PROVIDED RECORDS
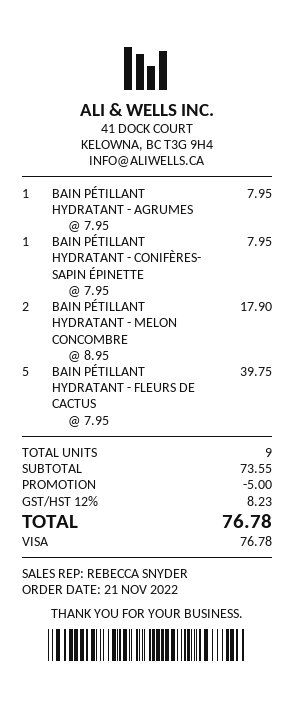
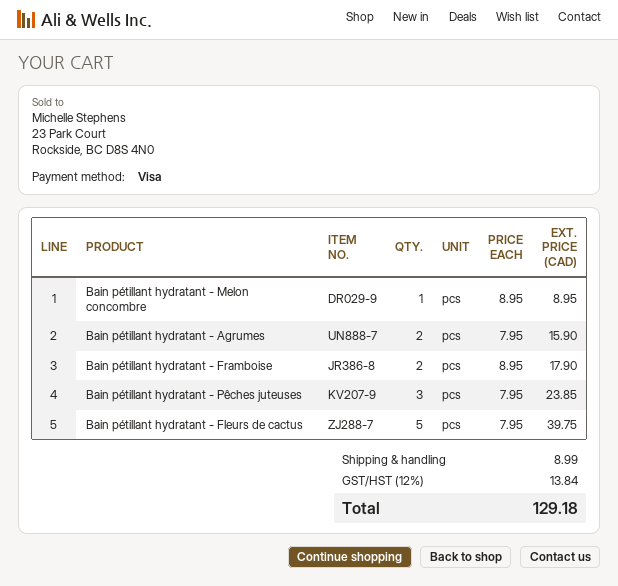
BAIN PÉTILLANT HYDRATANT - AGRUMES: 1 x 7.95 = 7.95 -> 2 x 7.95 = 15.90
BAIN PÉTILLANT HYDRATANT - CONIFÈRES- SAPIN ÉPINETTE: 1 x 7.95 = 7.95 -> none
BAIN PÉTILLANT HYDRATANT - MELON CONCOMBRE: 2 x 8.95 = 17.90 -> 1 x 8.95 = 8.95
Bain pétillant hydratant - Framboise: none -> 2 x 8.95 = 17.90
Bain pétillant hydratant - Pêches juteuses: none -> 3 x 7.95 = 23.85
discount: 5.00 -> none
shipping: none -> 8.99
tax: 12% = 8.23 -> 12% = 13.84
total: 76.78 -> 129.18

WHAT IS BEING ASKED
The last part of the records is the answer, beginning at the line that holds "BAIN PÉTILLANT HYDRATANT - CONIFÈRES- SAPIN" and including the final line, repeated exactly.

ANSWER SECTION
BAIN PÉTILLANT HYDRATANT - CONIFÈRES- SAPIN ÉPINETTE: 1 x 7.95 = 7.95 -> none
BAIN PÉTILLANT HYDRATANT - MELON CONCOMBRE: 2 x 8.95 = 17.90 -> 1 x 8.95 = 8.95
Bain pétillant hydratant - Framboise: none -> 2 x 8.95 = 17.90
Bain pétillant hydratant - Pêches juteuses: none -> 3 x 7.95 = 23.85
discount: 5.00 -> none
shipping: none -> 8.99
tax: 12% = 8.23 -> 12% = 13.84
total: 76.78 -> 129.18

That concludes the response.